Any practice at developing aural skills is helpful. If you can isolate part of a song on your computer, play it back and try to write it on paper....doesn't matter if you get the overall pitch wrong so long as, with trial and error, you get the intervals and durations right; so the song sounds the same even if not in the same register. Or find the first note on a piano and "take the dictation" knowing the first note. 
Better still, record a song melody using midi so you can change the playback tempo. Then without looking at the original, try to write it out - don't give up until you can! Don't worry about mistakes - it's when you get something wrong you really start to learn!

 good luck.


----------



## AndreasvanHaren

Hearing the right note pitch in your head before striking it, is called a perfect pitch hearing. That is not something you can learn but are born with. At least, that is what I know about it. You can develop however a very good relative pitch hearing. I studied the courses that claims to get perfect pitch, but t never worked for me and I know someone who has perfect pitch hearing and is annoyed by it because it confused him all the time.

Hearing your notes in your head and writing things down without piano is a skill that comes in time, don't worry about that. Like sport, you have to practice your brain it in.

André


----------



## World Violist

I don't know about being born with perfect pitch; I never did until I could hear a piece in my head exactly in the same key that it was originally played in. Then I memorized the notes that were there, what key it's in, and then I'd figure out all the notes and remember what they sounded like. I don't know if it really is perfect pitch, but it's as good as.


----------



## Saturnus

Perfect pitch is something you are born with, but it is a rather useless atribute although most people with it have also much talent for music. To know when an orchestra plays in 440 or 442 isn't exactly the most useful knowledge. 

Relative pitch is hearing the proportions that links two frequencies/notes together (for an example: the higher note in a major third has 5/4 of the lower note's frequency), people with perfect pitch have to train that as everybody else or be rather quick at math I assume. 

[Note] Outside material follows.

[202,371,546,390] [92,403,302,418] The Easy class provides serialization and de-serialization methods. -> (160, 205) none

Hector Berlioz was the first great composer to compose everything without an instrument, straight from his head. He achieved this with reading the scores of every music he heard, both before (probably trying to imagine how it would sound), while and after it was performed, of course he trained this skill also directly, starting with simple melodies and progressing towards the Symphony Fantastique and Requiem!


----------



## GrandMasterK

Thanks for all the encouraging thoughts everyone, I will keep them to mind.


----------



## Oneiros

Bah, teachers are so annoying sometimes.  I think they sometimes forget what it's like to be a beginner...

Anyway, you might be better off without that sort of discouragement (just my opinion). I find it much more fun and less pressure without someone hanging over my shoulder saying "that's wrong", "what are you doing?", etc.

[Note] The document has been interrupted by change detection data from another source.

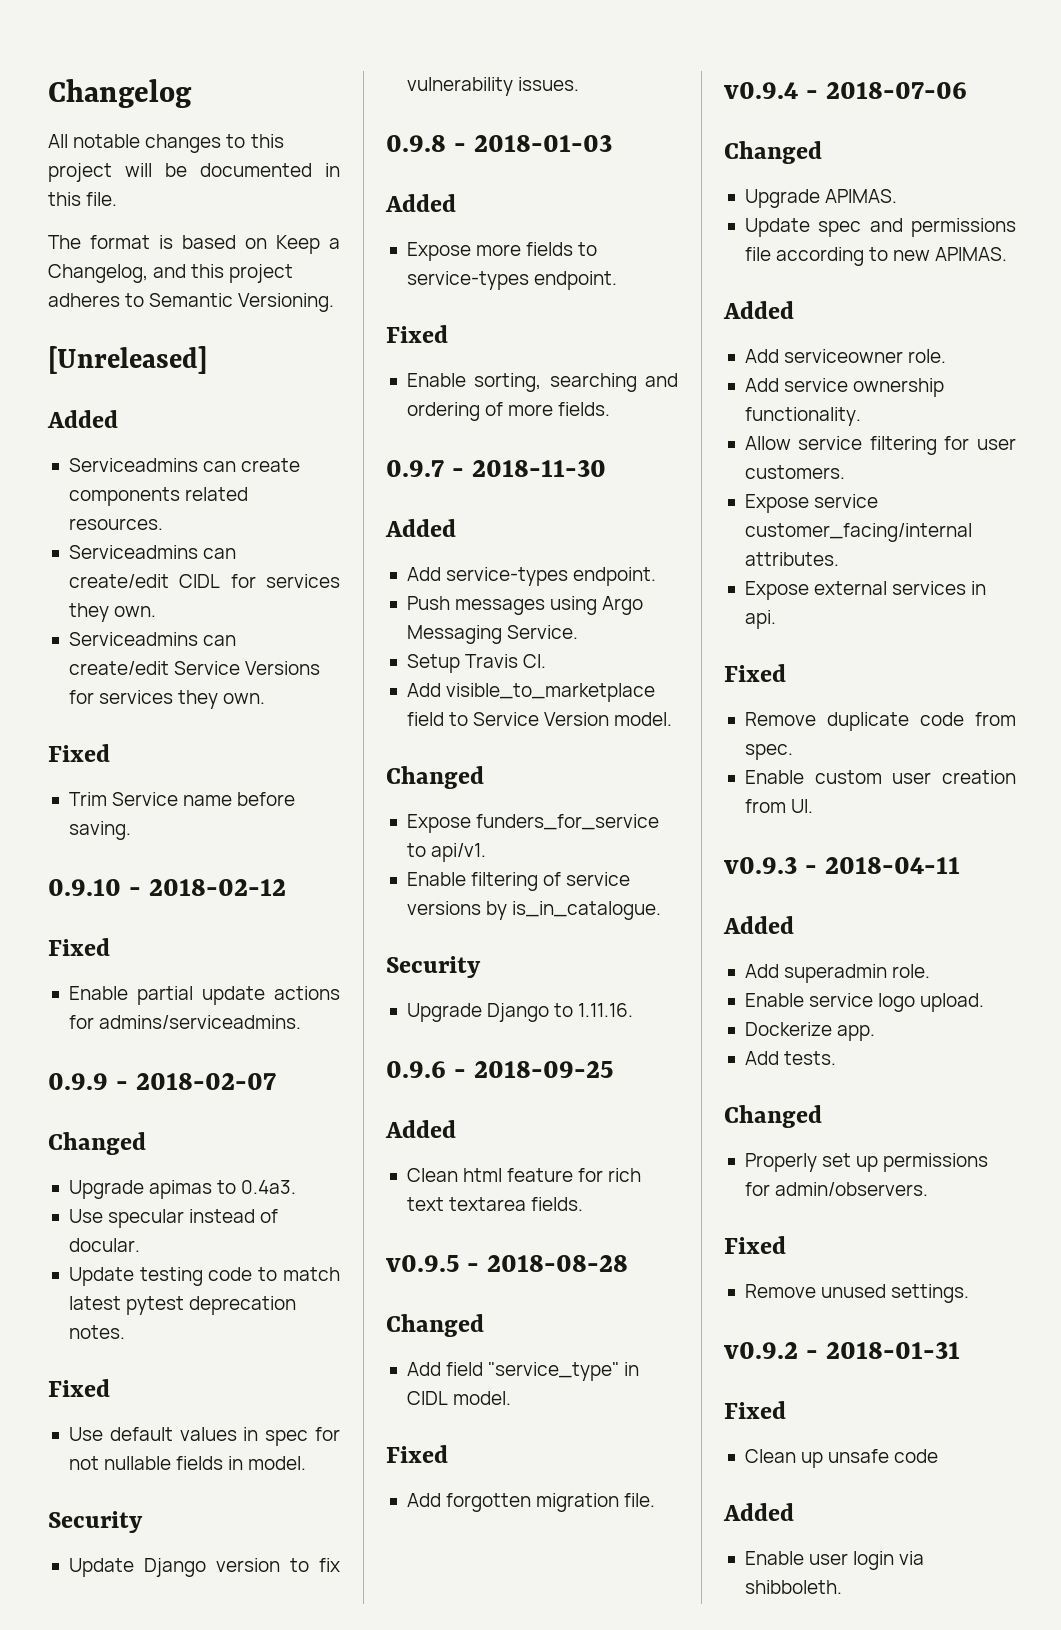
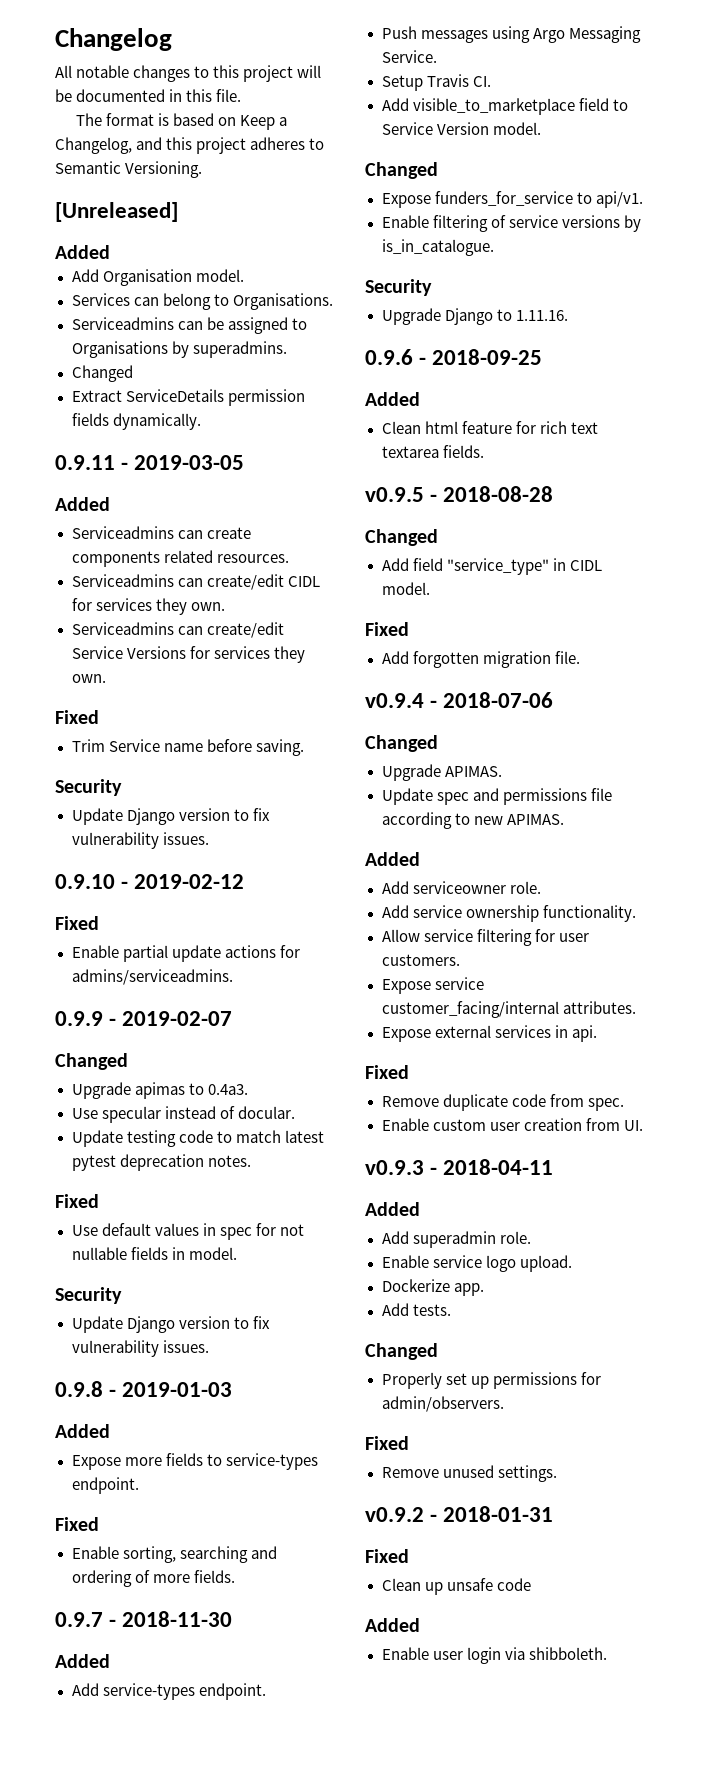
(118, 419) none -> [71,269,244,286] [71,293,333,310] [71,317,307,334] [71,341,287,358] [71,365,133,382] [71,389,305,406] [71,413,201,430] [55,455,245,470] [55,497,110,511] // Add Organisation model. // Services can belong to Organisations. // Serviceadmins can be assigned to Organisations by superadmins. // Changed // Extract ServiceDetails permission fields dynamically. // 0.9.11 - 2019-03-05 // Added
(131, 830) none -> [55,779,122,796] [71,808,270,825] [71,832,209,849] // Security // Update Django version to fix vulnerability issues.
[149,879,287,896] 2018-02-12 -> [134,874,245,889] 2019-02-12
[136,1073,277,1090] 2018-02-07 -> [122,1011,233,1026] 2019-02-07
[474,135,613,152] 2018-01-03 -> [122,1382,233,1397] 2019-01-03

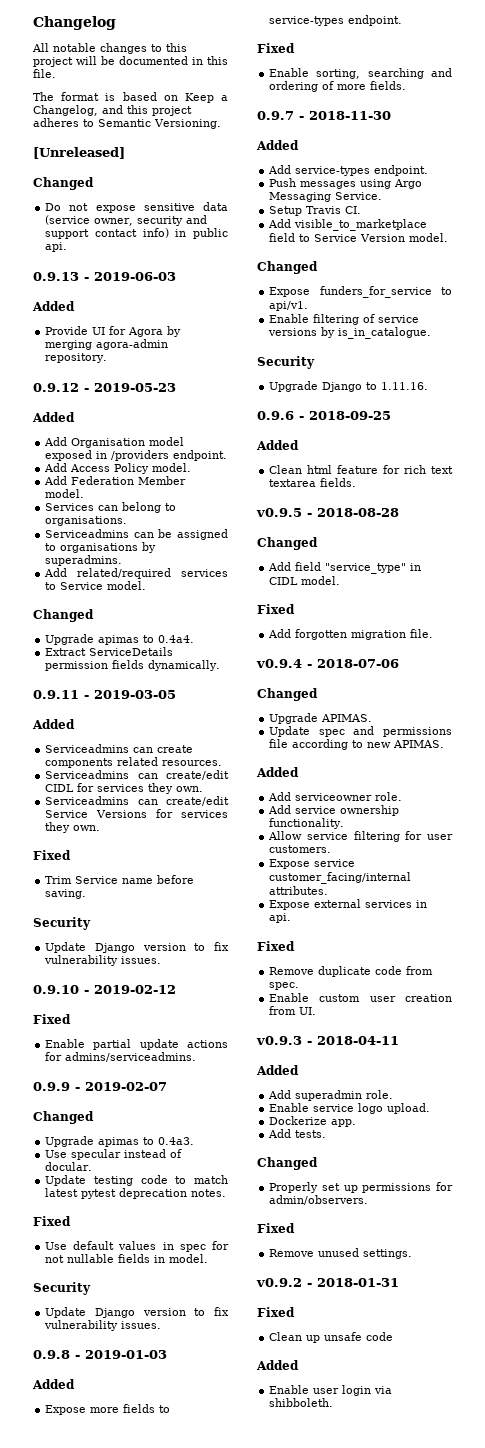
[55,245,110,259] [71,269,192,286] Added // Add Organisation -> [33,177,94,190] [45,202,228,213] [45,215,208,226] [45,228,228,239] [45,242,68,252] [33,272,176,281] [32,301,75,311] [45,326,182,337] [45,339,169,350] [45,353,108,363] [33,383,176,392] [32,412,75,422] [44,437,185,448] [45,450,228,461] [44,463,192,474] [44,476,187,485] Changed // Do not expose sensitive data (service owner, security and support contact info) in public api. // 0.9.13 - 2019-06-03 // Added // Provide UI for Agora by merging agora-admin repository. // 0.9.12 - 2019-05-23 // Added // Add Organisation model exposed in /providers endpoint. // Add Access Policy model. // Add Federation Member
[232,293,333,310] Organisations. -> [45,516,128,526] organisations.
[71,341,168,358] Organisations -> [60,543,139,553] organisations
[71,365,133,382] Changed -> [44,568,228,579] [45,581,147,590] [33,609,94,622] [45,634,195,645] Add related/required services to Service model. // Changed // Upgrade apimas to 0.4a4.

There are quite a few computer programs around which can develop your aural skills, like Earmaster Pro, etc. If you need a serial key for it let me know, otherwise there should be some free ones around too.

Have you tried composing at the keyboard? I have the same problem as you - to hear something and then try and work out what it is takes too long, so I just muck around at the keyboard and invent things that way - then figure out how to notate them. It's much more intuitive and satisfying, at this early stage.

Anyway, best of luck with it all.


----------



## Crotchet

I'm an amateur composer and have no problem with using the piano or computer to compose. However, I prefer using the piano if I'm composing for it rather than say an orchestra.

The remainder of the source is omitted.